Vent in the right places
Now when you don’t like someone you often will need to vent and do an emotion dump of the frustration and irritation that person’s presence creates in you. You need to do something with this emotion and that needs to be in the right place. No bitching to your co-workers about your toxic colleague, or your husband about his Mum. It’s gonna create issues and generally will not improve your life quality or people’s perceptions of you. Have a neutral friend who you can vent these emotions with. Get it out, whether through talk or type, release these emotions so they don’t eat you up from inside.
Find the game
There is always a game. You just have to look for it. One of my favorites around toxic people is to use language to deflect their passive aggressive or manipulative comments. So if for example, they refuse to come to a social gathering because so and so has been invited, I will respond by saying something like “that’s a shame. However, I am sure you will enjoy the pictures”. Ping! Emotional blackmail deflected. There is always fun to be found if you look for it.
Boundaries and Breaks
Boundaries are really important when it comes to having to spend time with people you don’t like. So choosing how often you have to do this. For example, do you have to go to all of your partner’s family gatherings or can you limit it to the major ones? Plan a strategy for visits. Let’s say it’s a member of the family you can’t get out of seeing who drains you. Invite them over for a cuppa, but make sure you have an appointment you have to go to so that the visit is naturally a short one.
Equally, make sure to give yourself breaks. Especially after you have spent time around these people. It is energy draining so give yourself a chance to recharge your batteries. Of course, this can be more challenging if the person is someone you see on a day to day basis, say at work. However, even in a busy office, it is possible to plan some breaks. So you can keep your interactions on schedule as a part of a time management and productivity strategy.
Choose your battles
Some battles are not worth taking. Some are. If the people you don’t like are related there are potentially many different battles that can pop up daily. Do you need to take all of them? Check in with yourself before you push back in the fight and see if this is really important to you, or are you just being caught up in the drama of it all. If it doesn’t affect your core values, the things that are really important to you in life is it worth using up your energy on a conflict. Remember fire needs fuel to burn, if you don’t feed it will go out.
Take the conversations
Sometimes, however, you do have to take the conversation with the person/people you don’t like. Boundaries get crossed. So instead of letting it fester and rot, take the conversation. Work out what you want to say before it. And say it carefully in non-accusatory language. Try this combination: When you do X it makes me feel Y and could you do it (this way) in the future.

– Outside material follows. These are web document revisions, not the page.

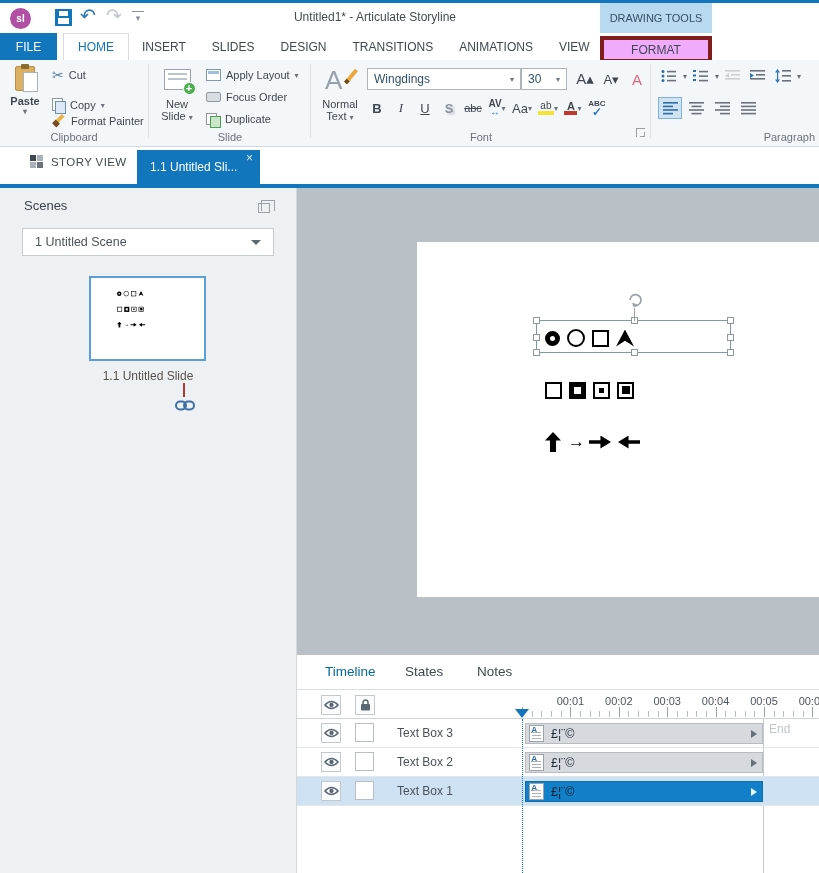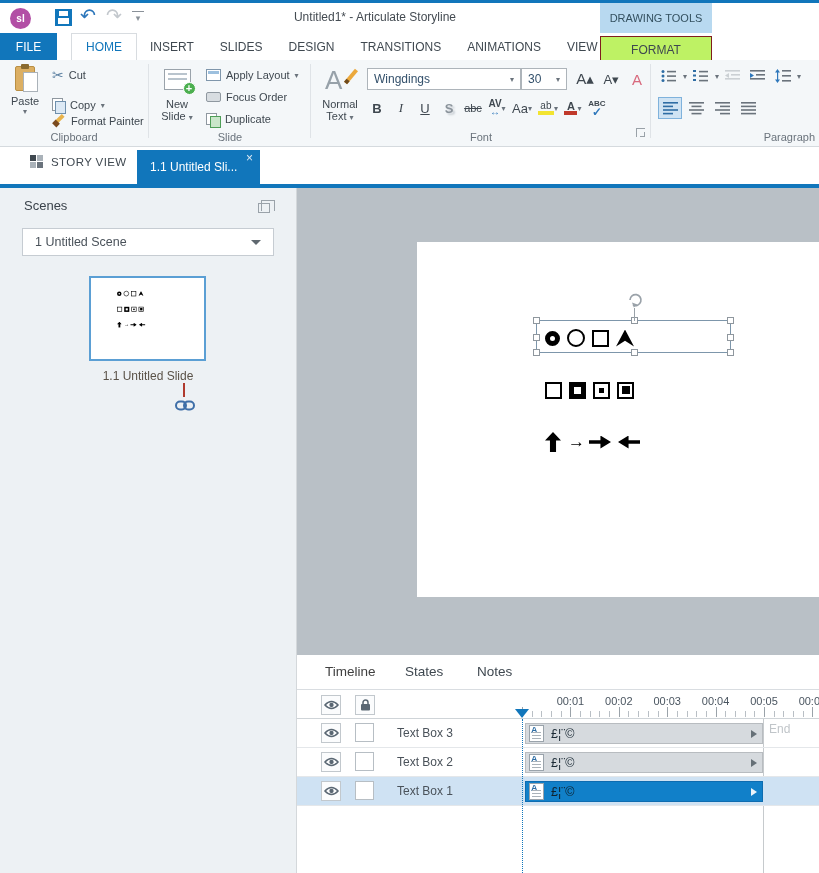--- a/index.html
+++ b/index.html
@@ -26,7 +26,7 @@
   #menubar{left:0;top:33px;width:819px;height:27px;background:#fff;display:flex;}
   .mtab{height:27px;display:flex;align-items:center;padding:0 13px;font-size:12px;color:#3f4850;cursor:default;}
   .mtab.file{background:#1176bb;color:#fff;width:57px;justify-content:center;padding:0;}
-  .mtab.active{background:#fff;color:#1176bb;border:1px solid #d8dce0;border-bottom:none;margin-left:14px;padding:0 14px;}
+  .mtab.active{background:#fff;color:#1176bb;border:1px solid #d8dce0;border-bottom:none;margin-left:6px;padding:0 14px;}
   #format-tab{left:600px;top:36px;width:112px;height:27px;background:#bef264;border:1px solid #7f1d1d;
         font-size:12px;color:#3f4850;display:flex;align-items:center;justify-content:center;}
 

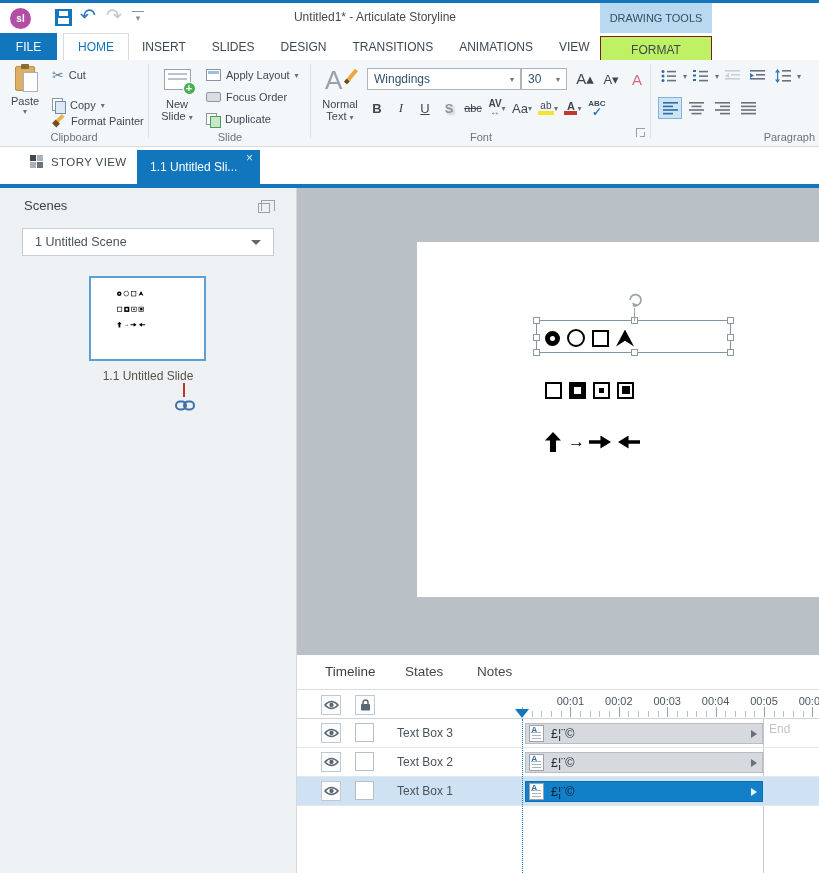--- a/index.html
+++ b/index.html
@@ -27,7 +27,7 @@
   .mtab{height:27px;display:flex;align-items:center;padding:0 13px;font-size:12px;color:#3f4850;cursor:default;}
   .mtab.file{background:#1176bb;color:#fff;width:57px;justify-content:center;padding:0;}
   .mtab.active{background:#fff;color:#1176bb;border:1px solid #d8dce0;border-bottom:none;margin-left:6px;padding:0 14px;}
-  #format-tab{left:600px;top:36px;width:112px;height:27px;background:#bef264;border:1px solid #7f1d1d;
+  #format-tab{left:600px;top:36px;width:112px;height:27px;background:#f0abfc;border:4px solid #7f1d1d;
         font-size:12px;color:#3f4850;display:flex;align-items:center;justify-content:center;}
 
   

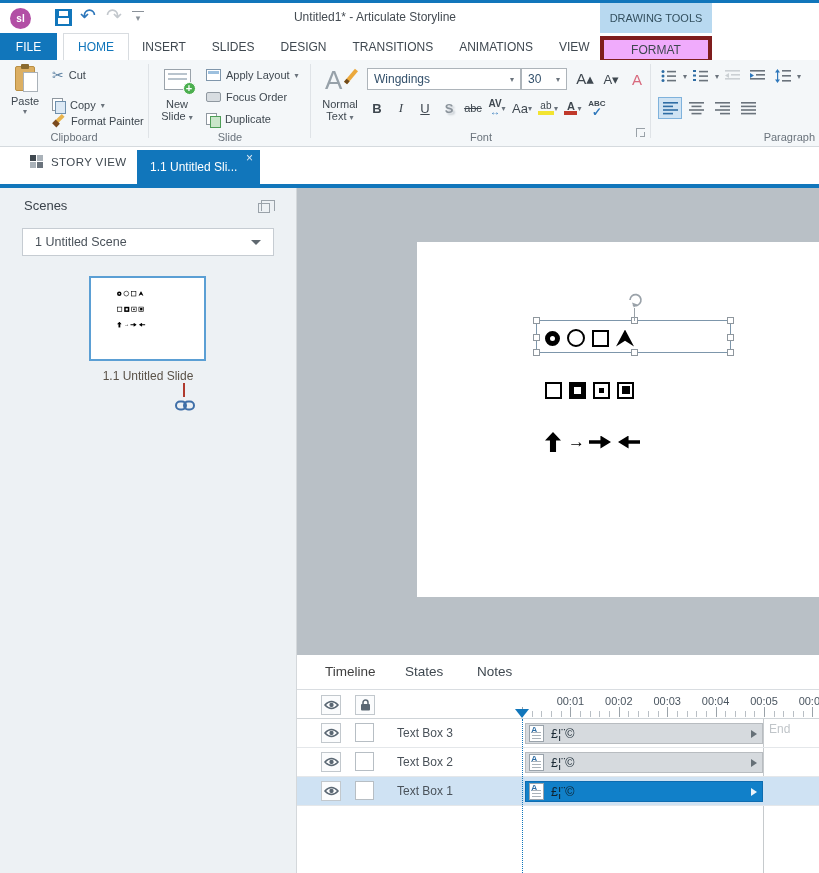--- a/index.html
+++ b/index.html
@@ -204,7 +204,7 @@
 
 <div id="ribbon" class="abs">
 
-  <div class="bigbtn" style="left:4px;width:42px;">
+  <div class="bigbtn" style="left:4px;width:42px;font-weight:bold;">
     <span class="icon-clipboard"></span>
     <span style="margin-top:4px;">Paste</span>
     <span class="caret">▾</span>

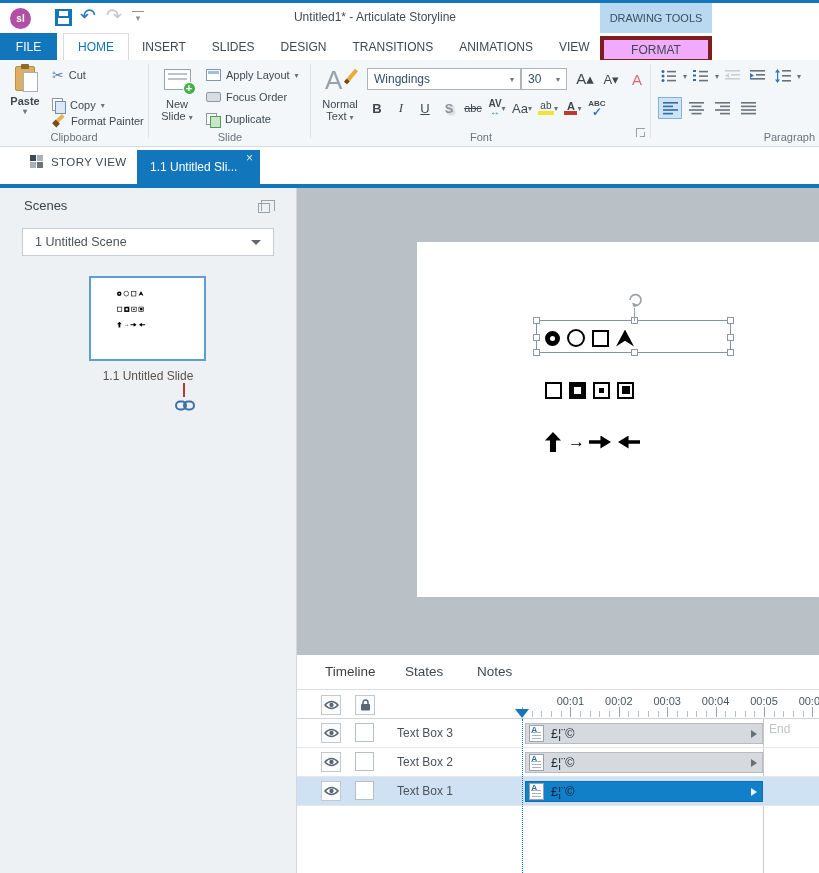--- a/index.html
+++ b/index.html
@@ -143,7 +143,7 @@
   #timeline{left:297px;top:655px;width:522px;height:218px;background:#fff;}
   #tl-tabs{position:absolute;left:0;top:0;width:100%;height:35px;border-bottom:1px solid #d9dde1;}
   .tltab{position:absolute;top:9px;font-size:13.5px;color:#3f4850;}
-  .tltab.active{color:#404040;}
+  .tltab.active{color:#0369a1;}
   #tl-header{position:absolute;left:0;top:36px;width:100%;height:28px;border-bottom:1px solid #cfd4d8;}
   .tl-btn{position:absolute;width:20px;height:20px;border:1px solid #c2c8cd;background:#fbfcfd;display:flex;align-items:center;justify-content:center;}
   .ruler-num{position:absolute;top:4px;font-size:11px;color:#4a5560;transform:translateX(-50%);}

Talking about the issues however hard will dust out the cobwebs and you may often find out that your assumptions about a person’s behavior were actually completely wrong.
We all have a limited amount of energy. And spending time with people we don’t like does hit that I could be doing something so much better with my time frustration button. So to avoid feeling like a trapped victim when you have to be around and interact with people you don’t like, take charge. Choose where and when you use your energy, how you will use it. Trust me you will feel 100% better if you do. Why? Simply because you will be more authentic in how you are using this time. The falseness of spending time with people we don’t like is often the most draining part of the whole business. Taking conscious action about the situation removes the false factor and that in itself will bring a form of peace.